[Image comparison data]
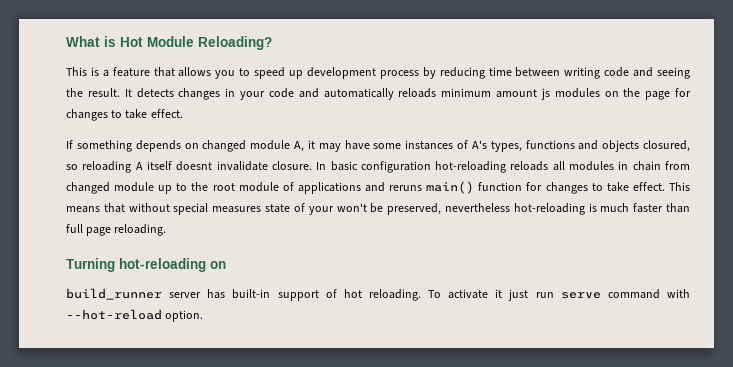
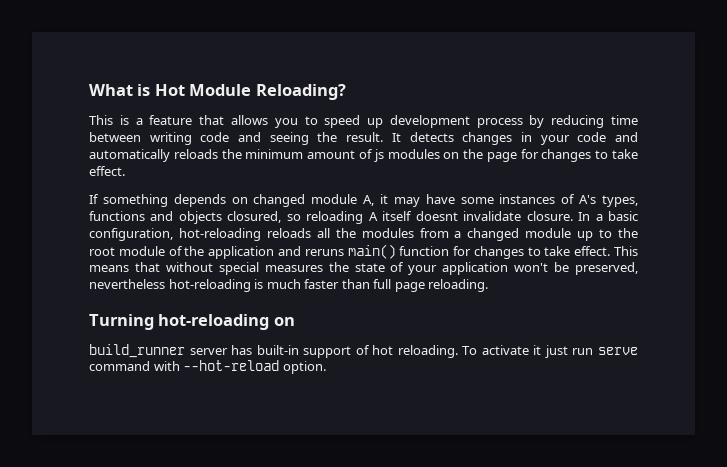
(437, 93) none -> [221,149,242,159] the
(537, 93) none -> [358,149,373,159] of
[330,161,690,173] basic configuration hot-reloading reloads all modules in chain from -> [595,211,638,221] [89,228,462,241] a basic configuration, hot-reloading reloads all the modules from a
[297,182,361,194] applications -> [184,246,275,259] the application
(262, 209) none -> [328,262,349,272] the
(334, 210) none -> [442,262,509,275] application

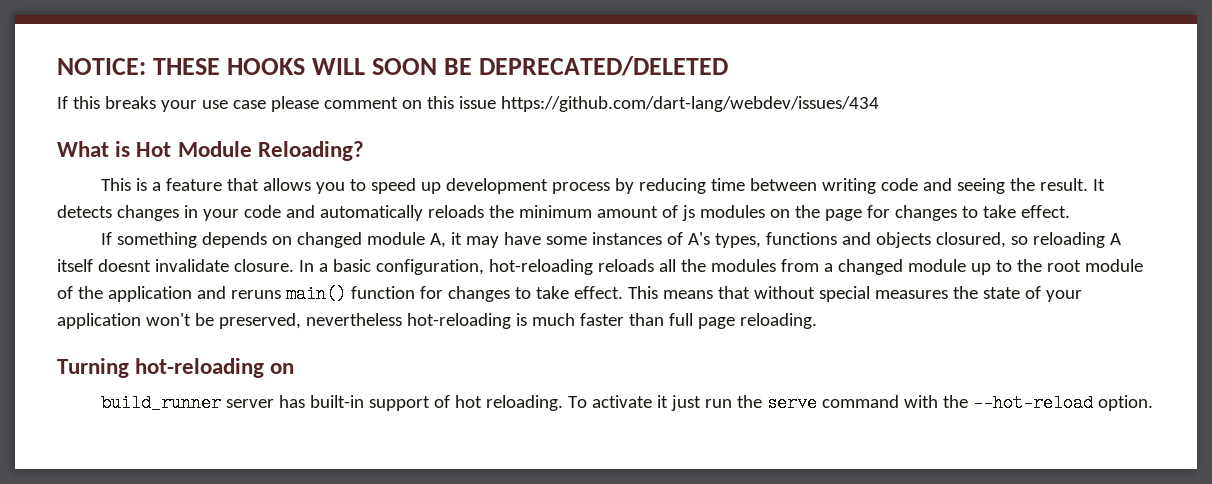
(89, 90) none -> [57,56,729,76] [57,96,879,112] NOTICE: THESE HOOKS WILL SOON BE DEPRECATED/DELETED // If this breaks your use case please comment on this issue https://github.com/dart-lang/webdev/issues/434 //
(594, 351) none -> [736,395,762,408] the
(180, 366) none -> [942,395,968,408] the

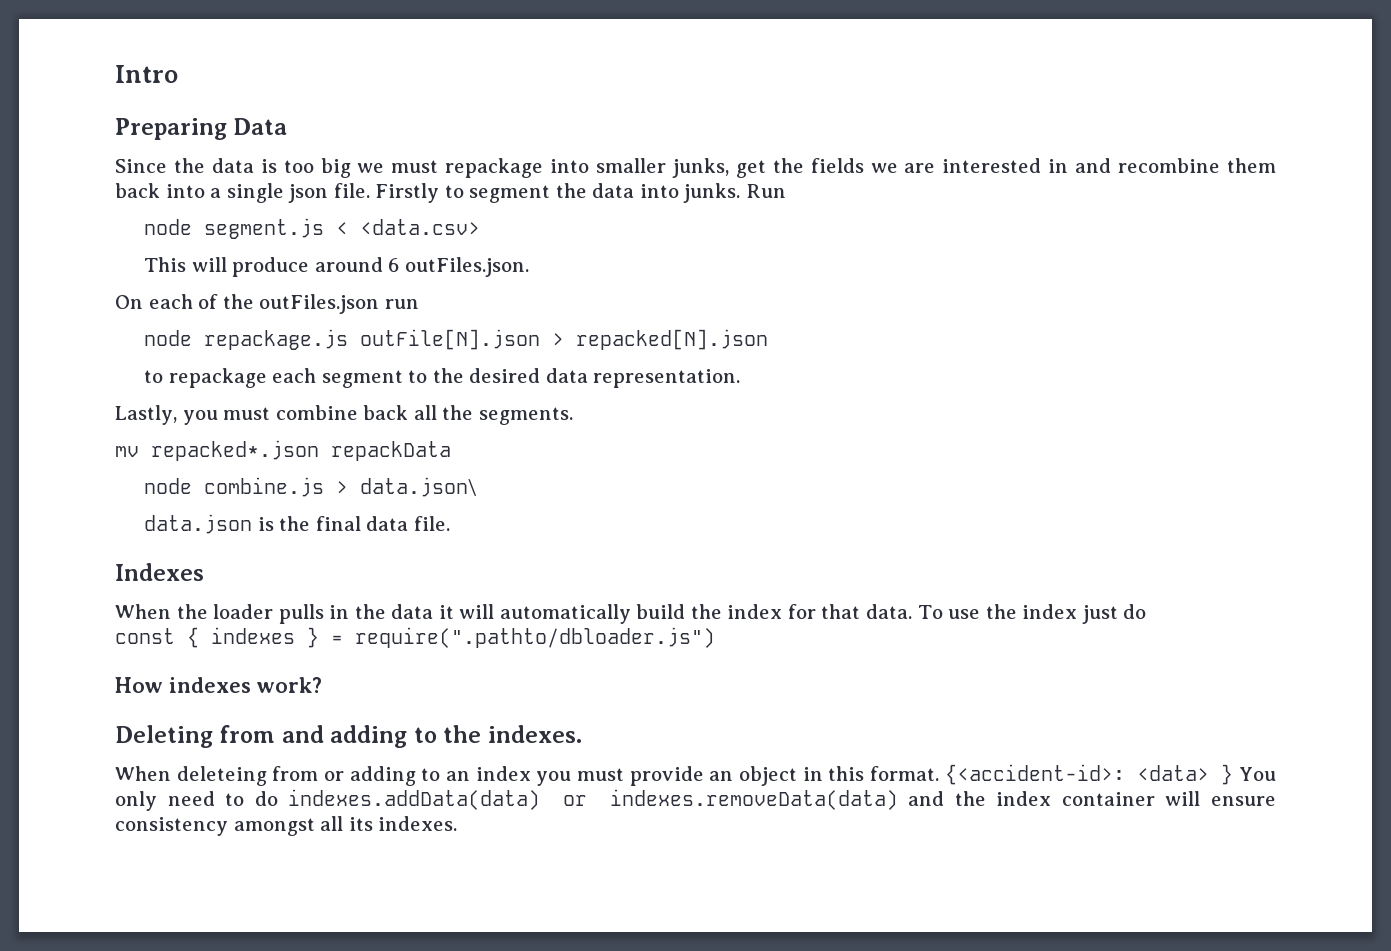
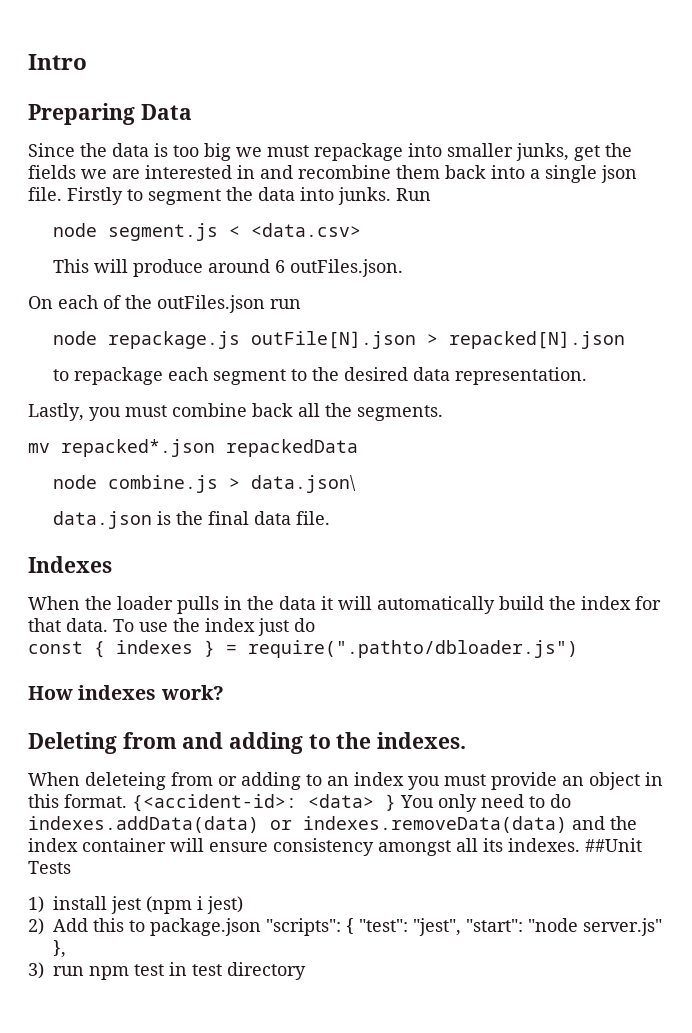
[331,441,451,461] repackData -> [226,439,358,457] repackedData
(458, 823) none -> [585,838,642,852] [28,861,71,874] [28,896,243,914] [28,918,662,936] [53,940,66,958] [28,962,306,980] ##Unit Tests // 1) install jest (npm i jest) // 2) Add this to package.json "scripts": { "test": "jest", "start": "node server.js" }, // 3) run npm test in test directory

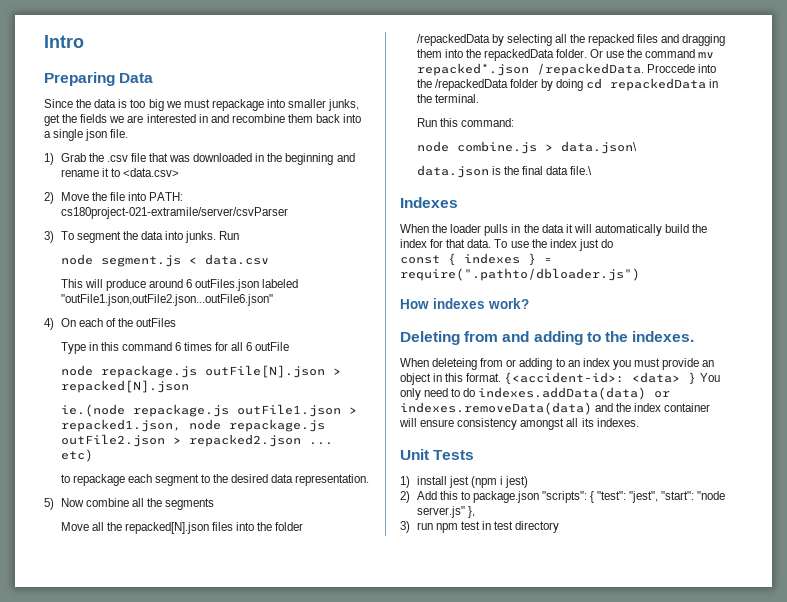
[67,187,143,205] Firstly to -> [44,153,355,165] [60,168,179,177] [44,192,183,204] [60,207,288,219] [44,231,74,243] // 1) Grab the .csv file that was downloaded in the beginning and rename it to <data.csv> // 2) Move the file into PATH: cs180project-021-extramile/server/csvParser // 3) To
[250,223,361,237] <data.csv> -> [204,254,269,265] data.csv
[289,259,403,277] [28,295,301,313] outFiles.json. // On each of the outFiles.json run -> [195,279,299,291] [60,294,273,306] [44,318,176,330] [60,342,290,354] outFiles.json labeled "outFile1.json,outFile2.json...outFile6.json" // 4) On each of the outFiles // Type in this command 6 times for all 6 outFile
(625, 340) none -> [60,404,357,417] [60,419,325,432] [60,434,333,447] [60,449,93,462] // ie.(node repackage.js outFile1.json > repacked1.json, node repackage.js outFile2.json > repacked2.json ... etc)
[28,403,443,421] [28,439,358,457] Lastly, you must combine back all the segments. // mv repacked*.json repackedData -> [44,498,214,510] [60,522,304,534] [416,34,726,46] [416,49,715,61] [416,63,716,76] [416,78,719,91] [416,94,479,103] [416,118,514,127] 5) Now combine all the segments // Move all the repacked[N].json files into the folder /repackedData by selecting all the repacked files and dragging them into the repackedData folder. Or use the command mv repacked*.json /repackedData. Proccede into the /repackedData folder by doing cd repackedData in the terminal. // Run this command:
[295,511,330,525] file. -> [570,166,593,175] file.\
[585,838,642,852] ##Unit -> [400,449,429,460] // Unit

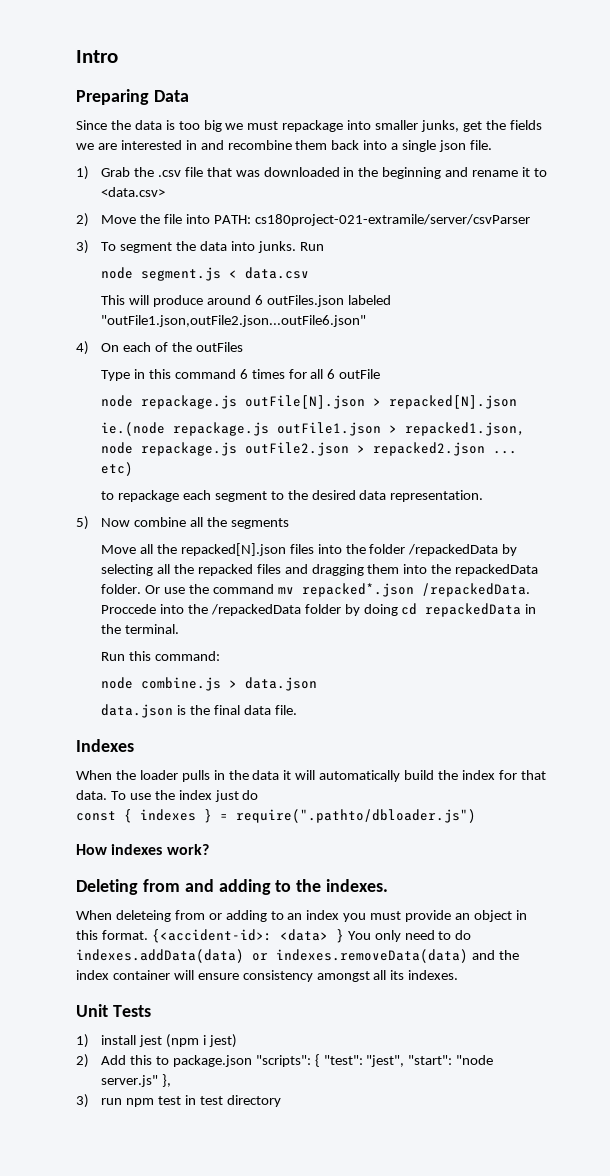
[560,141,637,154] data.json\ -> [245,677,318,691] data.json
[570,166,593,175] file.\ -> [274,705,297,715] file.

> [PROBLEM STATEMENT]: Using the data above, set down each line from the line with "(594, 351) none -> [736,395,762,408] the" to the line with "(458, 823) none" exactly, both ends included, and leave the pictures behind. Nothing else belongs.

> [WRITTEN ANSWER]:
(594, 351) none -> [736,395,762,408] the
(180, 366) none -> [942,395,968,408] the

[331,441,451,461] repackData -> [226,439,358,457] repackedData
(458, 823) none -> [585,838,642,852] [28,861,71,874] [28,896,243,914] [28,918,662,936] [53,940,66,958] [28,962,306,980] ##Unit Tests // 1) install jest (npm i jest) // 2) Add this to package.json "scripts": { "test": "jest", "start": "node server.js" }, // 3) run npm test in test directory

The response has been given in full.